Truva Kral ve Kralicesinin kızını kurban etmelerinin sebebi güya Tanrılarınin mezarlıkta onlara görünerek; 'kurban sunulmazsa denizlerin kendilerine yol ve geçit vermeyeceği' şeklindeki iddiasıdır. Hikaye Homeros'un meşhur destaninda geçer. İlgili lahit bugün sanatsal süslemelerle Çanakkale ili sınırlarindadır hala. " Çıkardığı Dehalar semalara yükselir" İşte Türklerin semavi dinlerden çok once doganın ilkesini kavramasına vesile olan Yunanliların Hermes şeklinde kişileştirdikleri Ermiş inisiyesinin temel prensibi.

Frekansını arındiran Evrenle doğrudan temas kurma kabiliyeti kazaniyor ve oldüklerinde zihinleri göğe yukselerek 'güneş' mitiyle simgelenen Sonsuz Us'la birleşiyor. Kendini arındıramayanın frekansı yeraltında sonsuz bir azap duygusuyla düğumleniyor.
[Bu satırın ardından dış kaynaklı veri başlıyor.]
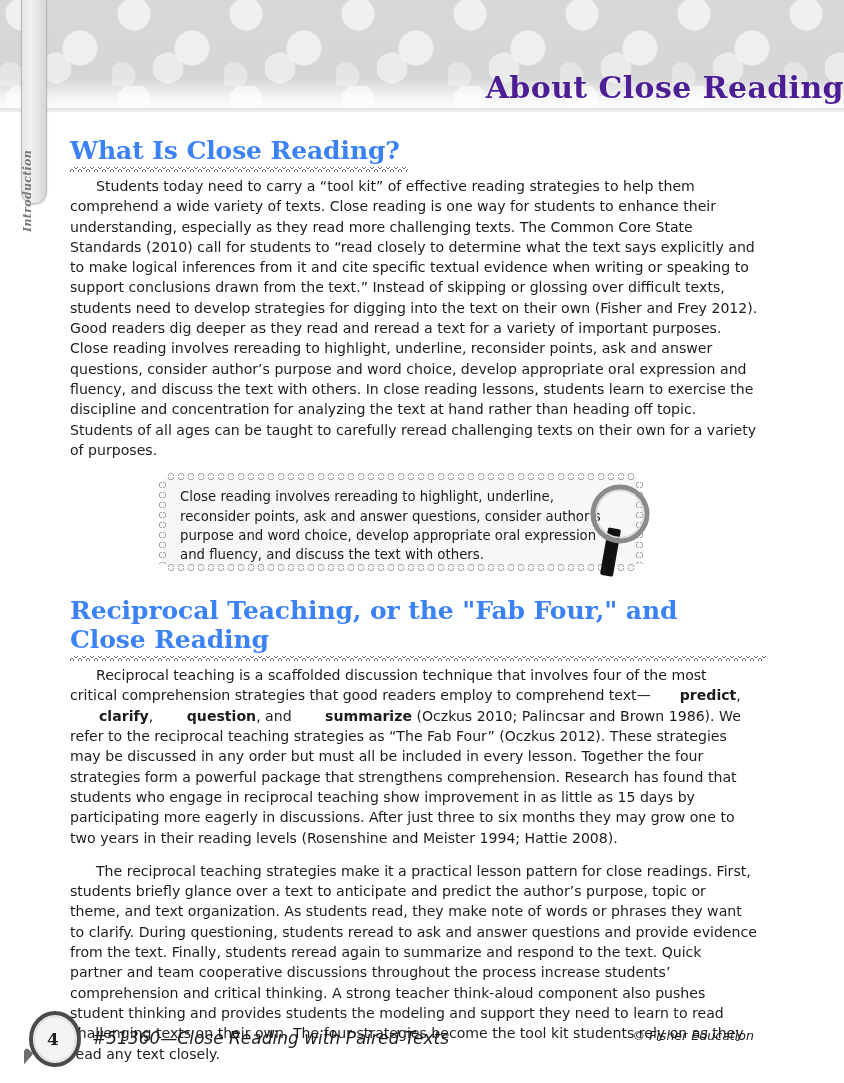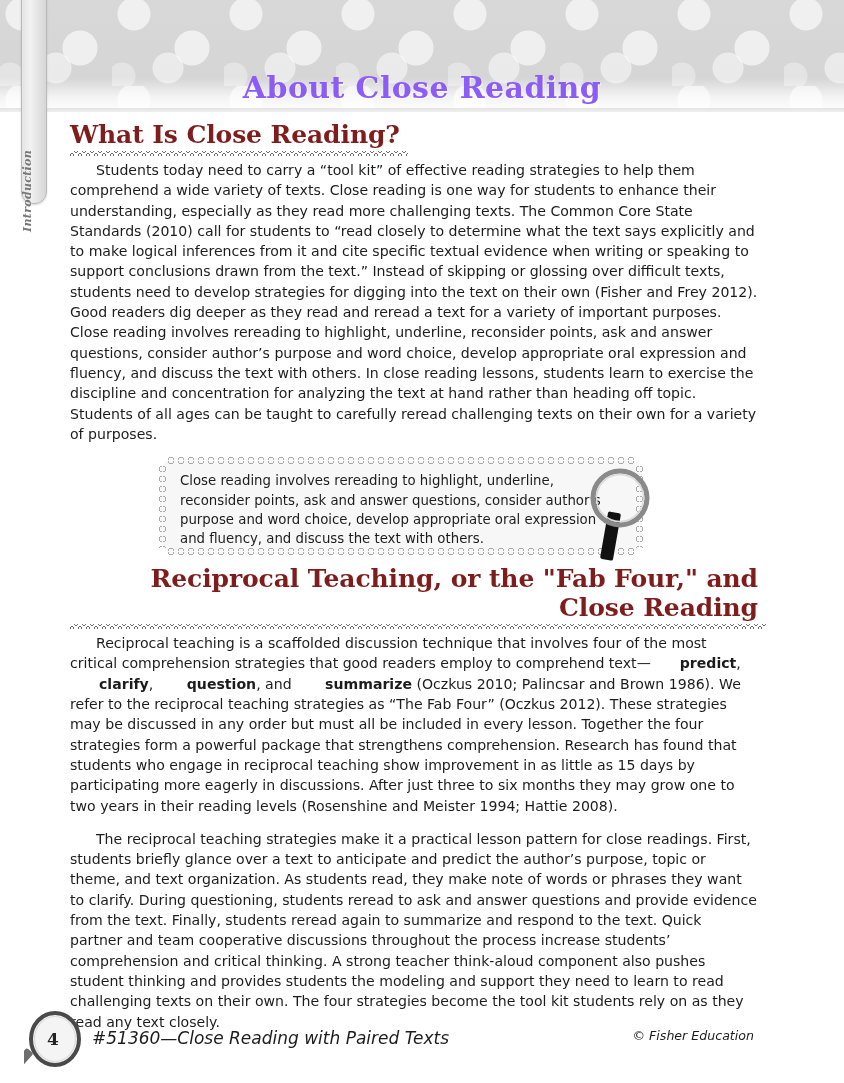"About Close Reading" #page-title { color: #8b5cf6 -> #4c1d95; text-align: center -> right }
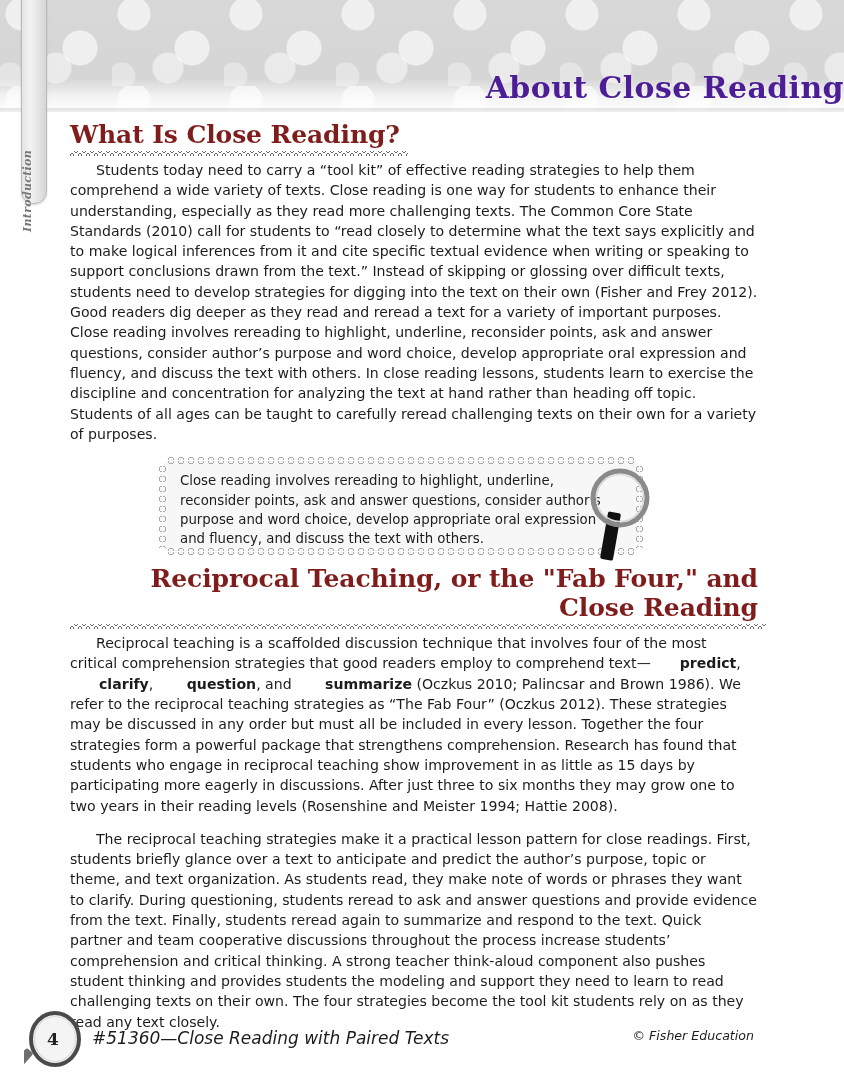"What Is Close Reading?" h2.section-heading { color: #7f1d1d -> #3b82f6; margin: 0 0 4px 0 -> 16px 0 4px 0; text-align: right -> none }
Yöneticilerini, Krallarını bu sonsuz Usla temas yeteneği olduğuna inandıklari yuksek frekanslı insanlardan seçen klan bu kişiye manizm Felsefesindeki Ata Ruhlarla irtibat yeteneğinin yol gösterici olup adalet erki kazandırdığinı kabul ediyor. Çağlar boyunca varlığini korumak durumunda kalmış Türkler bu doğrultuda kutsuyor Komuta makamını.

Harbiyenin çıkardıği dehaların göğe yükselmeyle tanımlanmasının sebebi bu. " Bağlayamaz bir kuvvet bu kasırga milleti" Yunan Mitolojisinde Olymposun tepesine yanan taşlar yağdıran Tufan/ firtına ve yıldırım Tanrısı Typhon efsanesini hatırlarsanız Yunan Tanrısı Zeus Typhon'un üzerine İtalya'daki Etna Yanardağı'nı kapatıp onu iceriye hapsederek kaçıyordu. Bu arada Typhon hapsedildiği Dağda volkanik yetenekler kazanarak Demirci Tanrı Vulcan figürünü oluşturuyordu yeniden. " Tarihlere sorun ki; bize 'ölmez Türk' derler .." Şimdilerde kimse böyle demiyor ama bir zamanlar deniyormuş belli ki : " Allah, o canları öldükleri zaman, ölmeyenleri de uyuduklarında alır. Sonra haklarında ölüm hükmü verdiklerini alıkor, diğerlerini de takdir edilmiş bir süreye kadar salıverir. Şüphesiz ki bunda düşünecek bir kavim için nice ibretler vardır." Zümer Suresi /42. Ayet "

Ben, İsis, hep olanım ve hep olacak olan; hiçbir 'ölümlü' insan 'peçemi' açamamıştır daha. Getirdiğim meyve güneştir.” Mısır Sais Tapınağı ** Siz bir düşünün bakalım.